*WHAT THE TASK REQUIRES*
When you reach the line containing "- Collecting psycopg2-binary" in the entries below, start writing out each line exactly, and stop after the line containing "created namespace, so".
┄┄┄┄┄┄┄┄┄┄
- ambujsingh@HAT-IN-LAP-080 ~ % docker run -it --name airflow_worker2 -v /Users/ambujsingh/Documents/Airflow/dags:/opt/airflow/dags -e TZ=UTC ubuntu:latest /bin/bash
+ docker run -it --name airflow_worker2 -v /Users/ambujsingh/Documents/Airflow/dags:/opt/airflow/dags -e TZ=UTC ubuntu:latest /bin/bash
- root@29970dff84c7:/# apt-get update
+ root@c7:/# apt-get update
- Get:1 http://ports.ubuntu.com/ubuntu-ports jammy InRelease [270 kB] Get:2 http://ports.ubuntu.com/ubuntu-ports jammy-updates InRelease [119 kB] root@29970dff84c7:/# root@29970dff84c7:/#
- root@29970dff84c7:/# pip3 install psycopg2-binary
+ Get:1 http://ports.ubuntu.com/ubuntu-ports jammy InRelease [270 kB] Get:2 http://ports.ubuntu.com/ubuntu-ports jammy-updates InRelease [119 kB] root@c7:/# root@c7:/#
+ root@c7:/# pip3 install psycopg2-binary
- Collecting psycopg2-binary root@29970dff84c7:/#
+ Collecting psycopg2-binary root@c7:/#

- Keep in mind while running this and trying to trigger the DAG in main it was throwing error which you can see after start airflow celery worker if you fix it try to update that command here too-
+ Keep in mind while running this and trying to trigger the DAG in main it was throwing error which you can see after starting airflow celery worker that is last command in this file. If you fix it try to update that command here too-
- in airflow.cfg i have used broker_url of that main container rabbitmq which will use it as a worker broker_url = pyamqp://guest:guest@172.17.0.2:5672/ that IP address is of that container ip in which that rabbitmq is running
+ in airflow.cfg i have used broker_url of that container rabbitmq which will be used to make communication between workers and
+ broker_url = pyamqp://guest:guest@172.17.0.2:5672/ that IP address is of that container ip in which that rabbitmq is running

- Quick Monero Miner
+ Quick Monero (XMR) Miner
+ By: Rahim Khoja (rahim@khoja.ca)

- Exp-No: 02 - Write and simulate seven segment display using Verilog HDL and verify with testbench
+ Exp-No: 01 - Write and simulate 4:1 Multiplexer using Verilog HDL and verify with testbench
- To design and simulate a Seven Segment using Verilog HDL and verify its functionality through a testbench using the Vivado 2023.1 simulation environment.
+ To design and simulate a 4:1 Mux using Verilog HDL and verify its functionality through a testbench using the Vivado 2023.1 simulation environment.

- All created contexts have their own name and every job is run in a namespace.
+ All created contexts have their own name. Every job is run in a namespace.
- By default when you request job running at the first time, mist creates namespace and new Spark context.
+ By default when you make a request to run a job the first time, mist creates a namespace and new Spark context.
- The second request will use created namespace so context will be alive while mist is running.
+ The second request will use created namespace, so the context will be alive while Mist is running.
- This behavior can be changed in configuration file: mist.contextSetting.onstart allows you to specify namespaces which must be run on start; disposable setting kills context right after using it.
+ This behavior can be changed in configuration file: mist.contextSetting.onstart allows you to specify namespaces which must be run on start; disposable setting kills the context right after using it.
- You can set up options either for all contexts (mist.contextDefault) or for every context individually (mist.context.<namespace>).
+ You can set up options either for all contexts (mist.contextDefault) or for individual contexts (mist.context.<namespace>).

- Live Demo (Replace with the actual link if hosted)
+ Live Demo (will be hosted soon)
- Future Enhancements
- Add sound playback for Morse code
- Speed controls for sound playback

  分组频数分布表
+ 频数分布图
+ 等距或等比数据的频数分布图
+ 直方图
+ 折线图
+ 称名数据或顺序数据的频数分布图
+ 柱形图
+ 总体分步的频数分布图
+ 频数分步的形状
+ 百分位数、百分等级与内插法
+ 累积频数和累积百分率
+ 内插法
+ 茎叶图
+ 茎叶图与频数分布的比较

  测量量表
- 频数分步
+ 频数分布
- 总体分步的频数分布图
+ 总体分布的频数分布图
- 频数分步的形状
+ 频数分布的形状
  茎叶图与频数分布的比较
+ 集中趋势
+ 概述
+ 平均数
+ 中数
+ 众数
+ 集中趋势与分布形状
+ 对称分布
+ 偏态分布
┄┄┄┄┄┄┄┄┄┄
*RESPONSE AREA*
- Collecting psycopg2-binary root@29970dff84c7:/#
+ Collecting psycopg2-binary root@c7:/#

- Keep in mind while running this and trying to trigger the DAG in main it was throwing error which you can see after start airflow celery worker if you fix it try to update that command here too-
+ Keep in mind while running this and trying to trigger the DAG in main it was throwing error which you can see after starting airflow celery worker that is last command in this file. If you fix it try to update that command here too-
- in airflow.cfg i have used broker_url of that main container rabbitmq which will use it as a worker broker_url = pyamqp://guest:guest@172.17.0.2:5672/ that IP address is of that container ip in which that rabbitmq is running
+ in airflow.cfg i have used broker_url of that container rabbitmq which will be used to make communication between workers and
+ broker_url = pyamqp://guest:guest@172.17.0.2:5672/ that IP address is of that container ip in which that rabbitmq is running

- Quick Monero Miner
+ Quick Monero (XMR) Miner
+ By: Rahim Khoja (rahim@khoja.ca)

- Exp-No: 02 - Write and simulate seven segment display using Verilog HDL and verify with testbench
+ Exp-No: 01 - Write and simulate 4:1 Multiplexer using Verilog HDL and verify with testbench
- To design and simulate a Seven Segment using Verilog HDL and verify its functionality through a testbench using the Vivado 2023.1 simulation environment.
+ To design and simulate a 4:1 Mux using Verilog HDL and verify its functionality through a testbench using the Vivado 2023.1 simulation environment.

- All created contexts have their own name and every job is run in a namespace.
+ All created contexts have their own name. Every job is run in a namespace.
- By default when you request job running at the first time, mist creates namespace and new Spark context.
+ By default when you make a request to run a job the first time, mist creates a namespace and new Spark context.
- The second request will use created namespace so context will be alive while mist is running.
+ The second request will use created namespace, so the context will be alive while Mist is running.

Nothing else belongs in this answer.